Der wachsende Kosten- und Compliance-Druck lässt in der Kreditwirtschaft kaum noch Spielraum für individuelle Ablaufgestaltungen. An der Auslagerung und Automatisierung von Prozessen, die nicht unmittelbar zum Kerngeschäft gehören, führt künftig kein Weg mehr vorbei. Damit stimmen heute fast alle Geldhäuser in Deutschland und Österreich überein. Allerdings gehen die meisten von ihnen noch sehr zögerlich mit dem Thema Outsourcing um – wie der aktuelle Branchenkompass Banking von Sopra Steria Consulting zeigt.
Individuelle Prozesse sind in der Finanzwirtschaft ein Auslaufmodell. Denn nur, wenn Abläufe und Verfahren branchenweit standardisiert sind, lassen sie sich in einer gemeinschaftlich genutzten Softwareumgebung eines externen Outsourcing-Providers abbilden. Auch für den Einsatz algorithmischer Lösungen sind digitale Standardprozesse eine Grundbedingung.
Hinzu kommt die anhaltende Compliance-Problematik: Laut einer aktuellen Umfrage für den Branchenkompass Banking 2016 von Sopra Steria Consulting gehen inzwischen 97 Prozent aller deutschen und österreichischen Kreditinstitute davon aus, dass die wachsenden regulatorischen Anforderungen zu einer verstärkten IT- und Prozessstandardisierung führen werden. Das sind vier Prozentpunkte mehr als vor vier Jahren – entsprechend günstiger gestalten sich heute die Voraussetzungen für künftige Outsourcing-Projekte.
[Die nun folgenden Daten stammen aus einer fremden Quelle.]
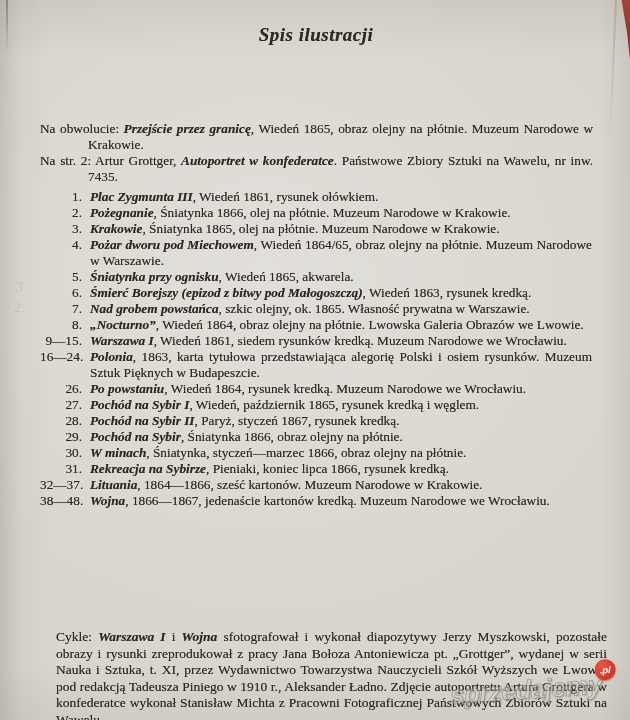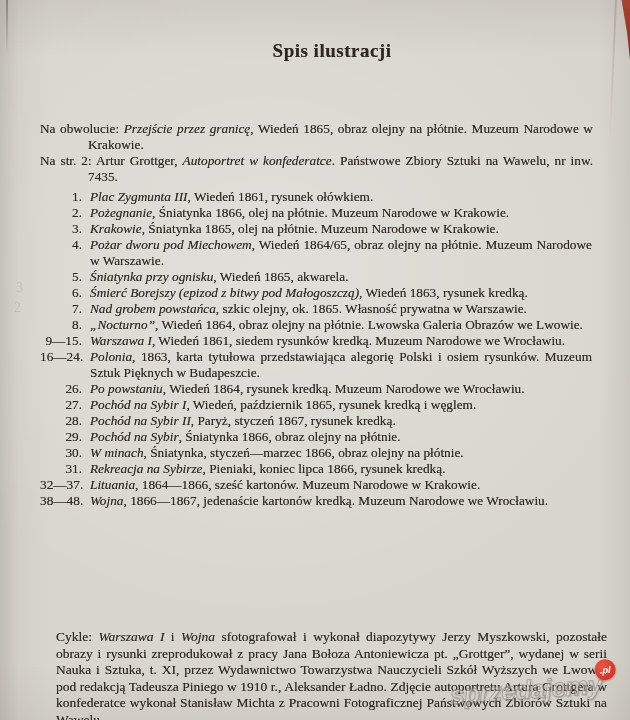--- a/index.html
+++ b/index.html
@@ -16,22 +16,22 @@
       linear-gradient(180deg, rgba(96,90,82,0.10) 0%, rgba(96,90,82,0) 8%, rgba(96,90,82,0) 92%, rgba(96,90,82,0.08) 100%),
       #d9d6cf;
   }
   .photo *{box-sizing:border-box;}
 
   
   .page-text{ text-shadow:0 0 0.5px rgba(46,40,34,0.55); }
 
   .page-title{
     position:absolute; top:24px; left:40px; width:552px;
-    margin:16px; text-align:center;
-    font-size:19px; font-weight:bold; 
+    margin:0; text-align:center;
+    font-size:19px; font-weight:bold; font-style:italic;
     letter-spacing:0.5px;
   }
 
   .notes{ position:absolute; top:121px; left:40px; width:553px; }
   .note{
     padding-left:48px; text-indent:-48px;
     font-size:13.3px; line-height:16px;
     text-align:justify;
   }
 
@@ -48,21 +48,21 @@
     position:absolute; left:0; top:0; width:42px;
     text-align:right; white-space:nowrap;
   }
 
   .colophon{
     position:absolute; top:613px; left:40px; width:551px;
     margin:16px; font-size:13.5px; line-height:16.5px;
     text-align:justify;
   }
 
-  em{ font-style:italic; }
+  em{ font-style:italic;font-weight:bold; }
 
   
   .cover-wedge{
     position:absolute; top:0; right:0; width:13px; height:60px;
     background:linear-gradient(180deg,#a84234 0%, #8f3026 80%);
     clip-path:polygon(35% 0, 100% 0, 100% 100%, 78% 55%);
   }
   .page-edge{
     position:absolute; top:0; right:13px; width:2px; height:140px;
     background:linear-gradient(rgba(151,116,96,0.38), rgba(151,116,96,0));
Noch hält sich die Zahl der ausgelagerten Prozesse allerdings in Grenzen. Doch planen derzeit 63 Prozent der befragten Häuser neue Outsourcing-Initiativen – ein satter Anstieg um 20 Prozentpunkte gegenüber dem Branchenkompass Banking 2014. Inhaltlich teilen sich der Zahlungsverkehr sowie das Postmanagement und die Dokumentenlogistik mit jeweils 29 Prozent die Spitzenposition in der aktuellen Auslagerungsagenda der Finanzwirtschaft. Auf Platz Zwei und Drei folgen der Einkauf und das Wertpapiergeschäft mit 18 beziehungsweise 16 Prozent; beide Werte haben sich seit 2014 fast vervierfacht.
„Immer anspruchsvollere Compliance-Vorgaben lassen viele Outsourcing-Projekte aus der Vergangenheit heute in einem anderen Licht erscheinen“, gibt Martin Stolberg, Director Banking bei Sopra Steria Consulting, zu bedenken. Denn: „Banken können zwar ihre Prozesse auslagern, nicht aber ihre Verantwortung gegenüber den Aufsichtsbehörden. Umso wichtiger werden organisatorische Strukturen, die eine stringente Providerkontrolle ermöglichen. Bei zukünftigen Make-or-Buy-Entscheidungen steht zudem immer die Frage im Raum, ob sich eine Robot-Automatisierung gegebenenfalls besser eignet als ein klassisches Outsourcing-Modell.“
Der Vorteil algorithmisch gesteuerter Robot-Anwendungen liegt in der Automatisierungsmöglichkeit auch solcher Prozesse, die man gemeinhin zum Kerngeschäft von Banken zählt – zum Beispiel die weitgehend standardisierte Vermögensberatung im Privatkundengeschäft. Hier wäre durchaus auch ein digitaler Bankberater mit einer Siri- oder Cortana-ähnlichen Mensch-Maschine-Schnittstelle denkbar. Weil der zugrundeliegende Algorithmus aktuelle Finanzmarktanalysen während der Beratung in Sekundenschnelle mit den jeweiligen Kundenpräferenzen abgleichen kann, würde sich die Beratungsqualität signifikant verbessern. Und wie jede Automatisierung setzen auch algorithmische Lösungen Mittel für weitere Innovationen im Bankgeschäft frei.